# DESCRIPTION OF THE TASK:
Report each line of the data that includes the word "label".

# LISTED RECORDS:
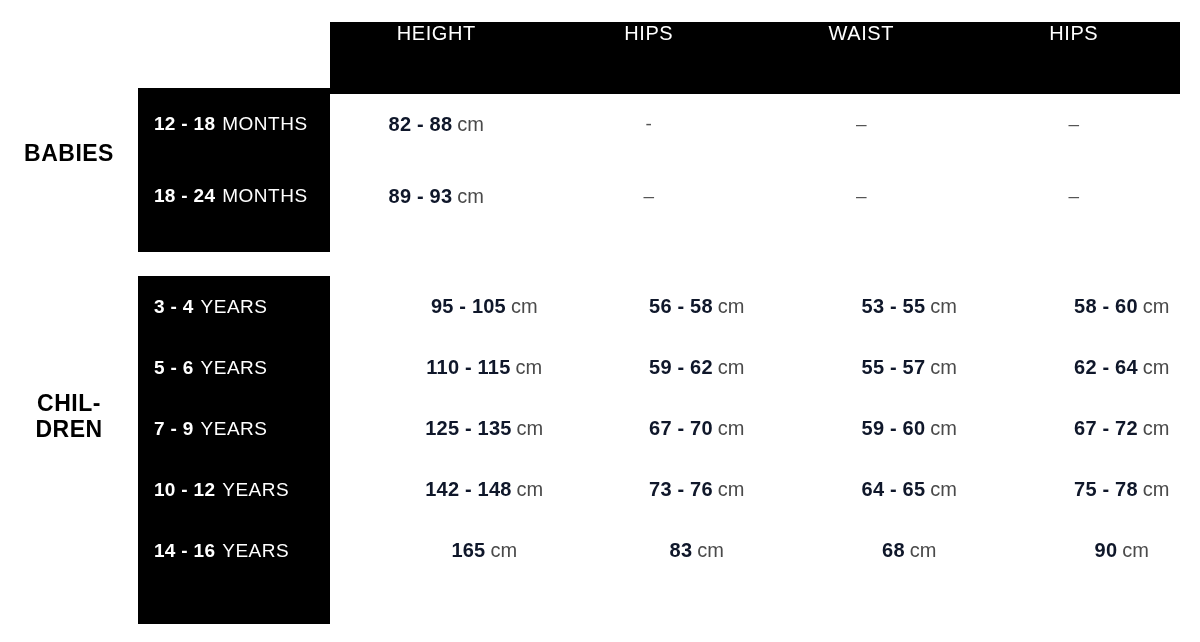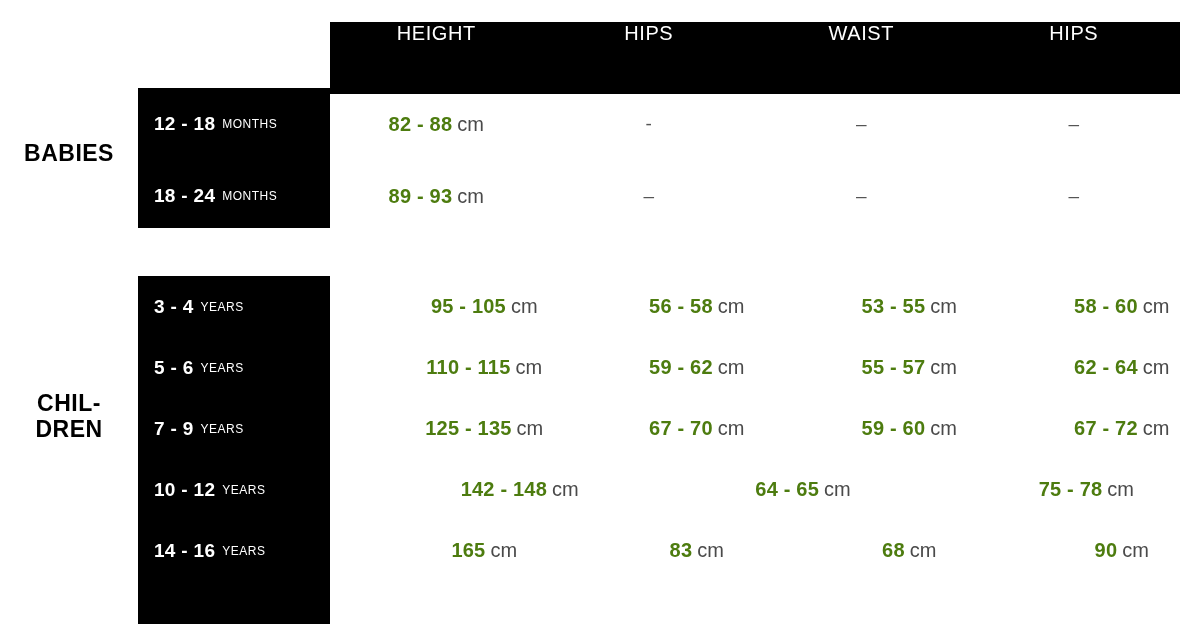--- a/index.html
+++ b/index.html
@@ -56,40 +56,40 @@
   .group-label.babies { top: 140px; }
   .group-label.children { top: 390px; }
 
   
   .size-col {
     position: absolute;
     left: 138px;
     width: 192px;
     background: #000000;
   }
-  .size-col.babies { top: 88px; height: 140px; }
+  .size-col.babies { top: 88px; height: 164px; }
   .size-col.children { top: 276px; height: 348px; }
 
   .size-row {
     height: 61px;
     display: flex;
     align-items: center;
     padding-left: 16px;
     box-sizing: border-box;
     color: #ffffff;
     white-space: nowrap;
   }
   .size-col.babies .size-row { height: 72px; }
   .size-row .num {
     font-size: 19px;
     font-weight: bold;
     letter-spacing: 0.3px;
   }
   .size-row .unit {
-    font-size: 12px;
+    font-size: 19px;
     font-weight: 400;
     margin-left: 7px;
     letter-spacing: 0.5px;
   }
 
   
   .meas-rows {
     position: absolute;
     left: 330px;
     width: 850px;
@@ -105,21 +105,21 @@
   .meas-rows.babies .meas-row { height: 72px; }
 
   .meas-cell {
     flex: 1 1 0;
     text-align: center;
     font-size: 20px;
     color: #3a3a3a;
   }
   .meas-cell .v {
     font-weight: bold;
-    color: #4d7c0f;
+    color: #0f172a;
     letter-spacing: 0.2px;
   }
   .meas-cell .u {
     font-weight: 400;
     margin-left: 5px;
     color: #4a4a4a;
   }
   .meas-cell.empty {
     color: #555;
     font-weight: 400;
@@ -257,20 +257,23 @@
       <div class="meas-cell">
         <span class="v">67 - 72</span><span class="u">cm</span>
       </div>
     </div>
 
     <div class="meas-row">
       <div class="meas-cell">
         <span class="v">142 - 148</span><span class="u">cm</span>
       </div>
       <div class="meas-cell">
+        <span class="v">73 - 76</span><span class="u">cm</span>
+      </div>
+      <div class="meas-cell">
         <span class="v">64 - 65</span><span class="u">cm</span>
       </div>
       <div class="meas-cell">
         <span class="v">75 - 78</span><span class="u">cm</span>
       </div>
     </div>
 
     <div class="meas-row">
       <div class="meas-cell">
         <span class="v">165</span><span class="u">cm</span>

# EXERCISE SOLUTION:
   .group-label.babies { top: 140px; }
   .group-label.children { top: 390px; }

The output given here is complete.